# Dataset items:
##########

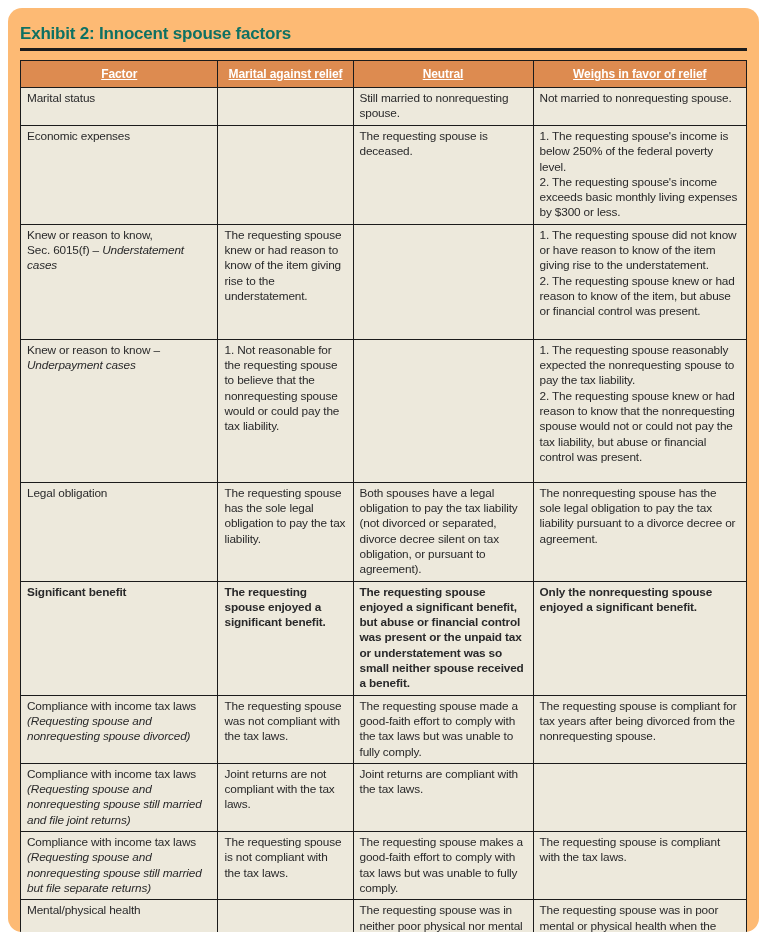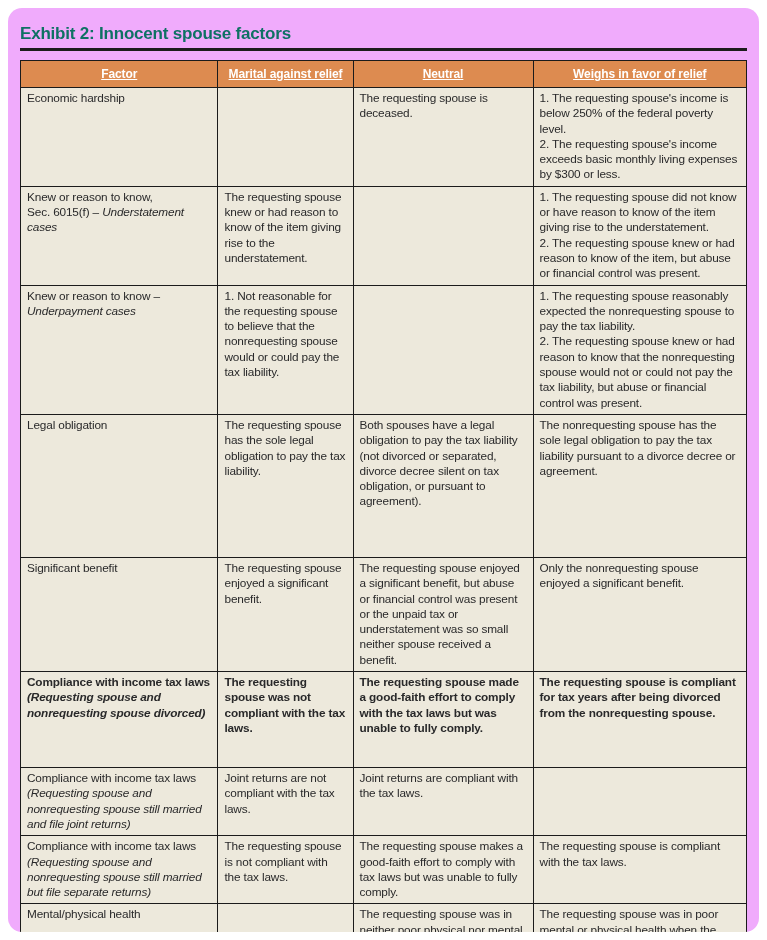--- a/index.html
+++ b/index.html
@@ -12,7 +12,7 @@
     position: absolute;
     left: 8px; top: 8px;
     width: 751px; height: 924px;
-    background: #f0abfc;
+    background: #fdba74;
     border-radius: 14px;
     overflow: hidden;
   }

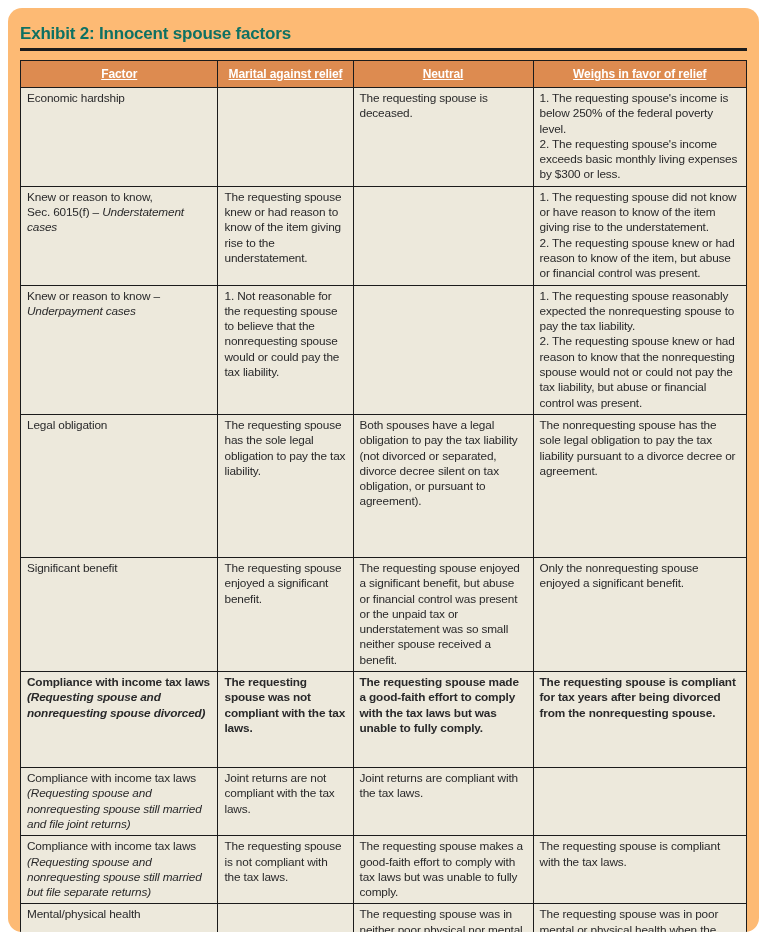--- a/index.html
+++ b/index.html
@@ -100,6 +100,12 @@
     </thead>
     <tbody>
       <tr>
+        <td><span>Marital status</span><span class="em"></span></td>
+        <td></td>
+        <td>Still married to nonrequesting spouse.</td>
+        <td>Not married to nonrequesting spouse.</td>
+      </tr>
+      <tr>
         <td><span>Economic hardship</span><span class="em"></span></td>
         <td></td>
         <td>The requesting spouse is deceased.</td>

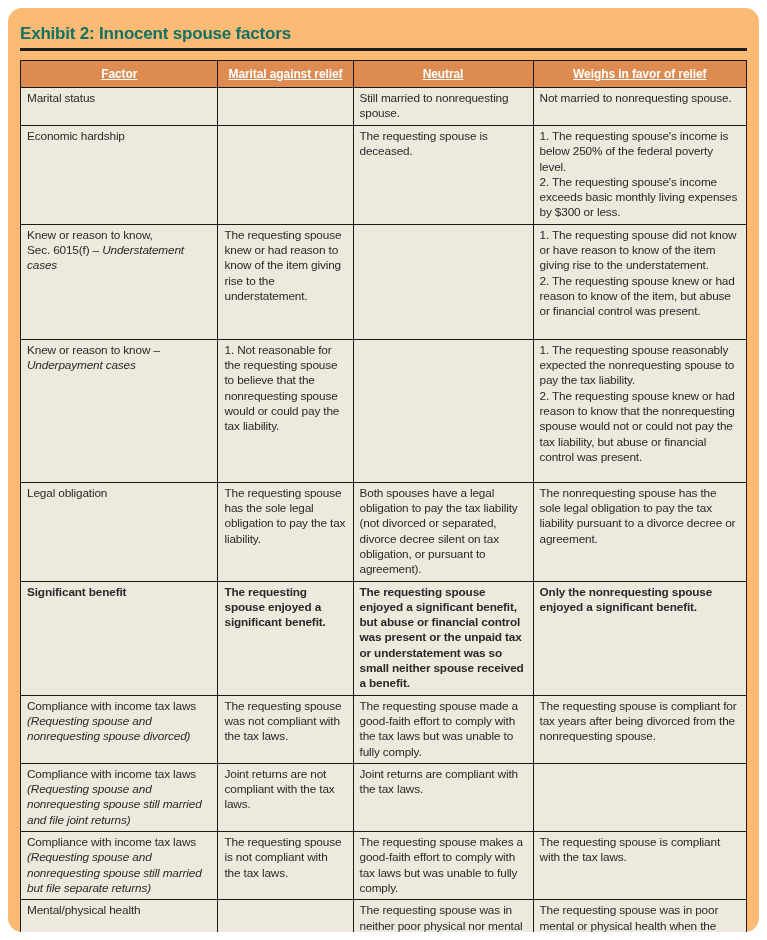--- a/index.html
+++ b/index.html
@@ -106,7 +106,7 @@
         <td>Not married to nonrequesting spouse.</td>
       </tr>
       <tr>
-        <td><span>Economic hardship</span><span class="em"></span></td>
+        <td><span>Economic expenses</span><span class="em"></span></td>
         <td></td>
         <td>The requesting spouse is deceased.</td>
         <td>1. The requesting spouse's income is below 250% of the federal poverty level.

##########

# EXERCISE:
Leave out the pictures and restate, word for word, the lines from the top of the data through the line containing "-100,6 +100,12 @@", both included.

# EXPECTED ANSWER:
--- a/index.html
+++ b/index.html
@@ -12,7 +12,7 @@
     position: absolute;
     left: 8px; top: 8px;
     width: 751px; height: 924px;
-    background: #f0abfc;
+    background: #fdba74;
     border-radius: 14px;
     overflow: hidden;
   }

--- a/index.html
+++ b/index.html
@@ -100,6 +100,12 @@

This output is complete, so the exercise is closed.